§ **Data records**
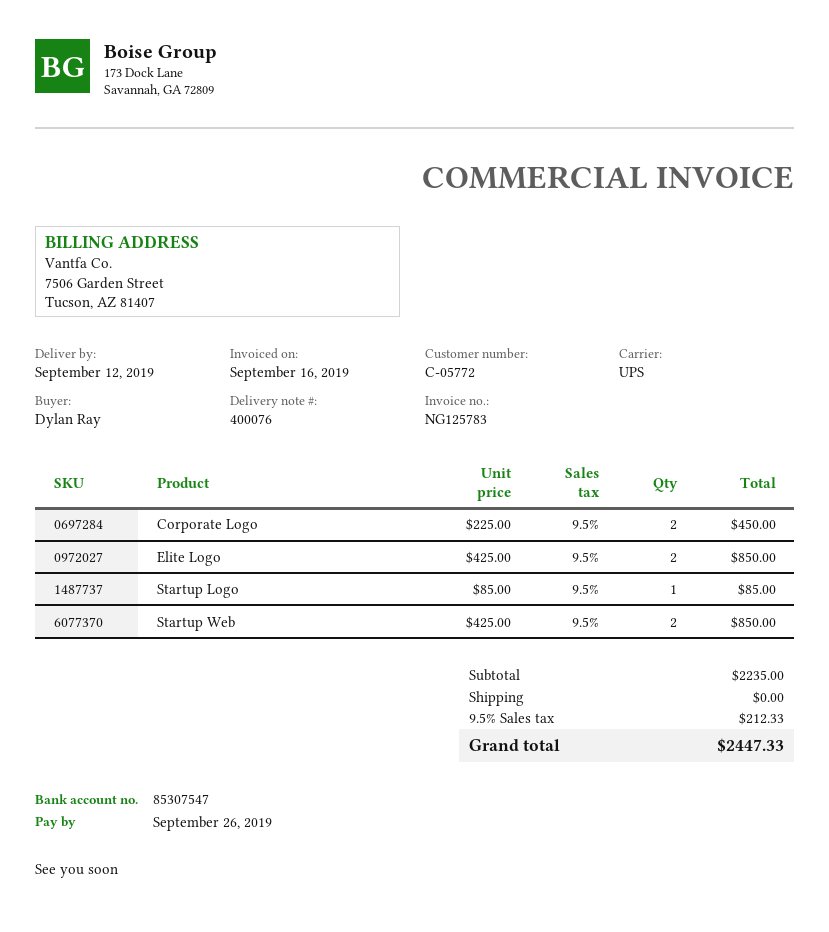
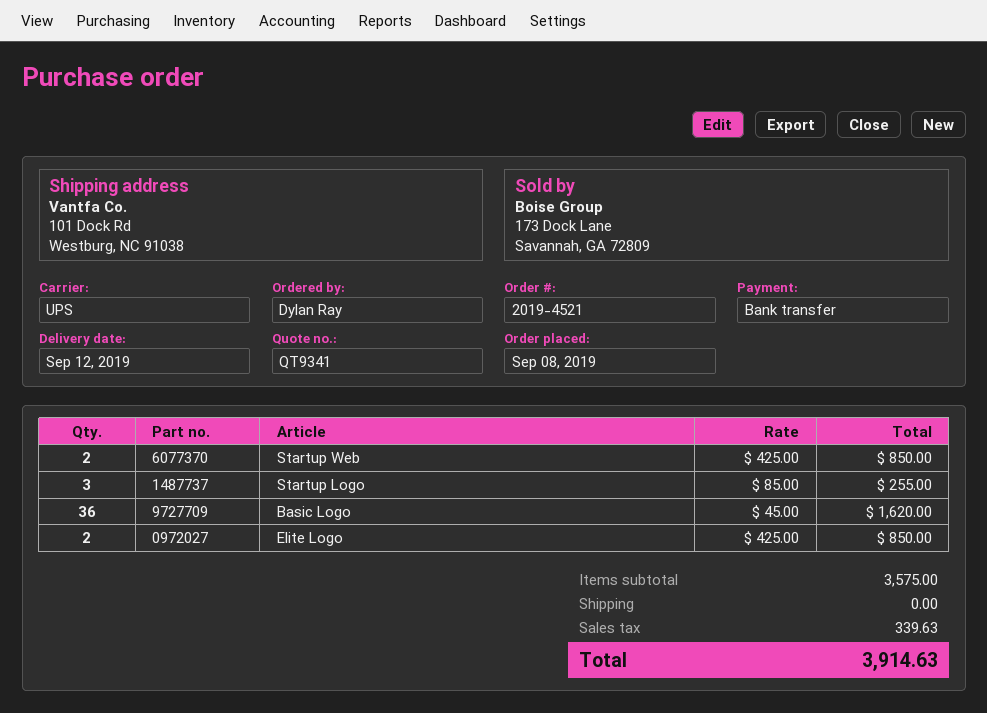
Corporate Logo: 2 x 225.00 = 450.00 -> none
Startup Logo: 1 x 85.00 = 85.00 -> 3 x 85.00 = 255.00
Basic Logo: none -> 36 x 45.00 = 1620.00
subtotal: 2235.00 -> 3575.00
tax: 212.33 -> 339.63
total: 2447.33 -> 3914.63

§ **Exercise description**
Every line of the material must be reproduced verbatim; the pictures are to be omitted.

§ **Answer section**
Corporate Logo: 2 x 225.00 = 450.00 -> none
Startup Logo: 1 x 85.00 = 85.00 -> 3 x 85.00 = 255.00
Basic Logo: none -> 36 x 45.00 = 1620.00
subtotal: 2235.00 -> 3575.00
tax: 212.33 -> 339.63
total: 2447.33 -> 3914.63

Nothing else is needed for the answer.